The Realtime API uses the OpenAI Realtime event format extended for additional Inworld features. Use WebSocket on the server side (Basic auth) and WebRTC in the browser (JWT token minted by your backend).

What the Realtime API Adds Over the Sync Pipeline

Voice activity detection. The server detects when the user finishes speaking using semantic VAD, not just silence. No client-side push-to-talk required.
Interruption handling. When the user starts talking while the assistant is speaking, the Realtime API stops audio output and starts processing the new input within milliseconds.
Pipelined latency. STT, LLM, and TTS overlap. The first audible word reaches the user within ~200ms of the user finishing.
Voice-aware routing. STT acoustic signals (emotion, hesitation, speaker profile) are passed to the Router for model selection.
Tool calling inside the audio loop. Function calls happen without dropping the audio stream.

FAQ

What is the simplest way to build a voice agent in Python?

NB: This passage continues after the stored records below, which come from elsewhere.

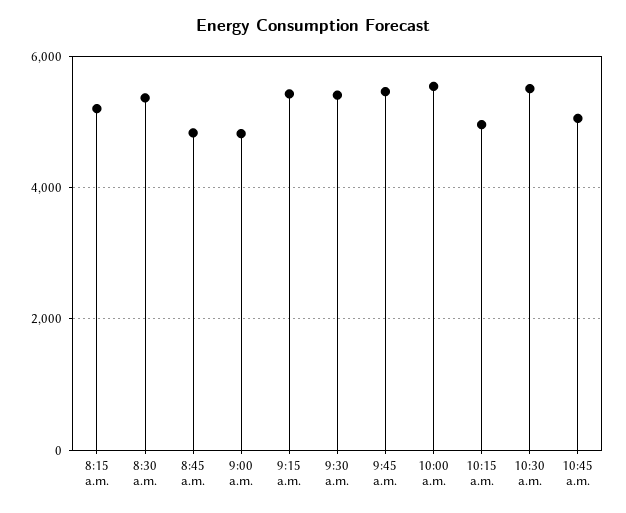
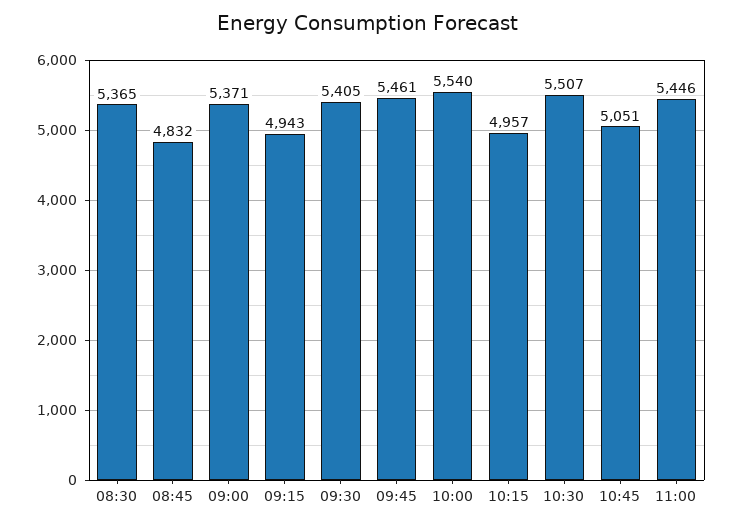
8:15 a.m.: 5200 -> none
9:00 a.m.: 4800 -> 5371
9:15 a.m.: 5400 -> 4943
11:00: none -> 5446

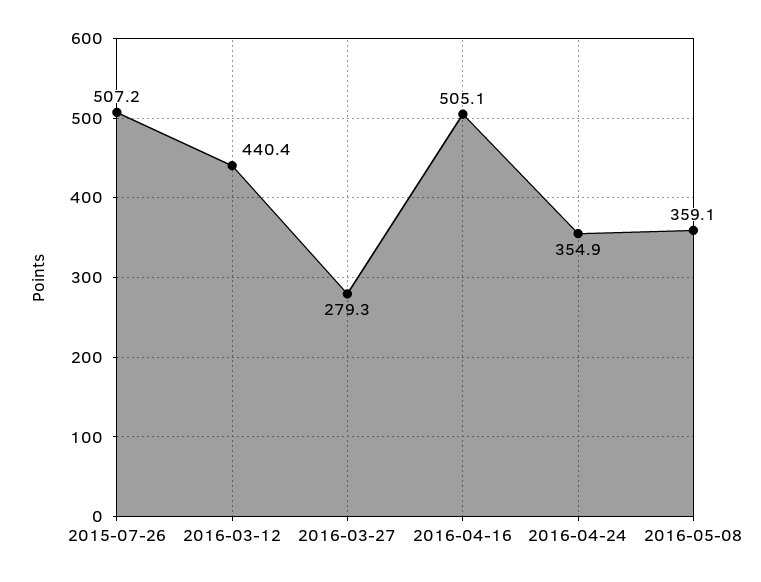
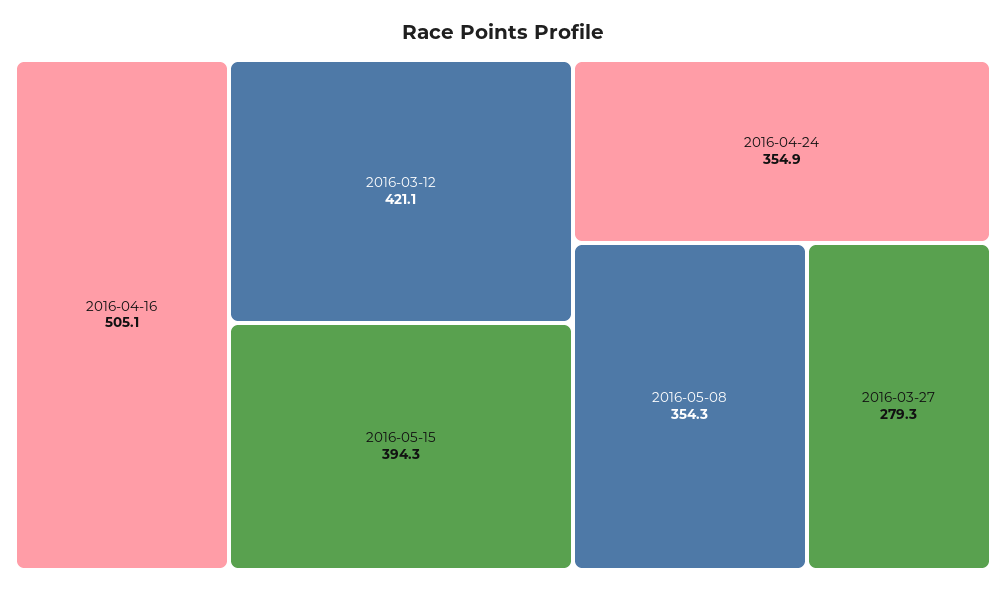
2015-07-26: 507.2 -> none
2016-03-12: 440.4 -> 421.1
2016-05-08: 359.1 -> 354.3
2016-05-15: none -> 394.3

Three sequential REST calls: POST /stt/v1/transcribe (audio in, transcript out), POST /v1/chat/completions (transcript in, reply out), POST /tts/v1/voice (reply in, audio out). About 40 lines of Python. Good for batch use cases. For real-time conversation, switch to streaming versions of each call or use the Realtime API.

How do I get sub-1-second response time?

Use the Realtime API WebSocket. STT, LLM, and TTS overlap inside one connection. First audible word reaches the user within ~200ms of the user finishing. Total round-trip stays under 800ms.

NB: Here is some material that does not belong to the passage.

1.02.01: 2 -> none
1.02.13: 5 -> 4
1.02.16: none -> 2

What audio format does the Realtime API expect?

PCM16 at 24 kHz mono, base64-encoded inside JSON events. Recommended chunk size is 100-200ms. For telephony use cases (8 kHz MULAW), the API also accepts 8 kHz formats; configure them in the session.update event.

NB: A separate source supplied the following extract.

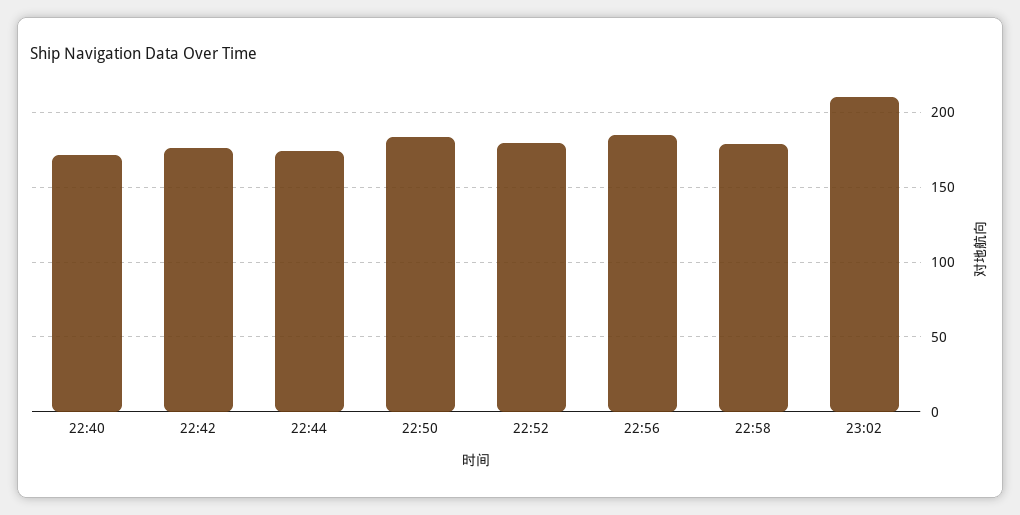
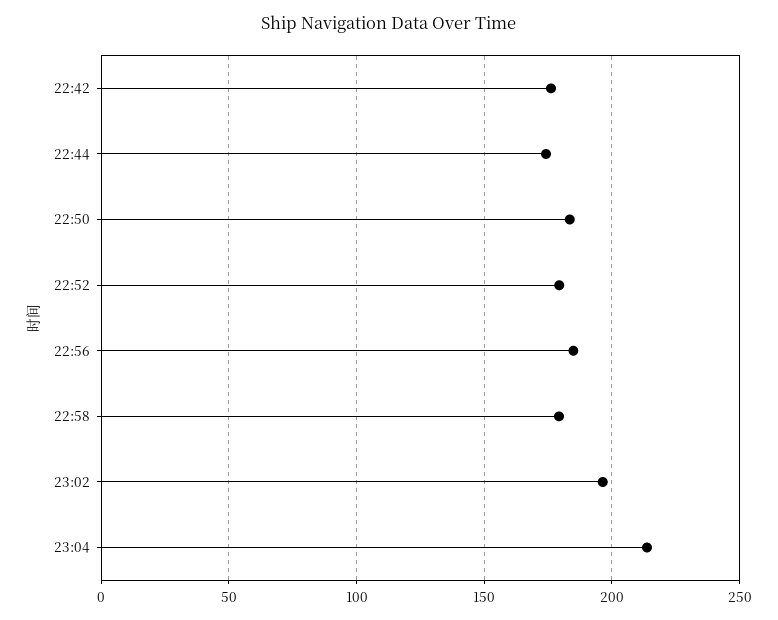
22:40: 170 -> none
23:02: 210 -> 195
23:04: none -> 215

Can I run the LLM on a different provider?

Yes. The Realtime Router routes to hundreds of models from OpenAI, Anthropic, Google, Mistral, Meta, DeepSeek, xAI, and others. Specify the model in the session.update event (gpt-5.5, claude-opus-4-7, gemini-3.1-pro, llama-4-maverick, etc.) or use auto for dynamic selection.

Do I need to handle interruptions and turn-taking myself?

Not with the Realtime API. Semantic voice activity detection, turn-taking, and interruption handling are managed server-side. With the sync pipeline (Implementation 1), you handle silence detection on the client. With the streaming loop (Implementation 2), you handle turn boundaries in your own code.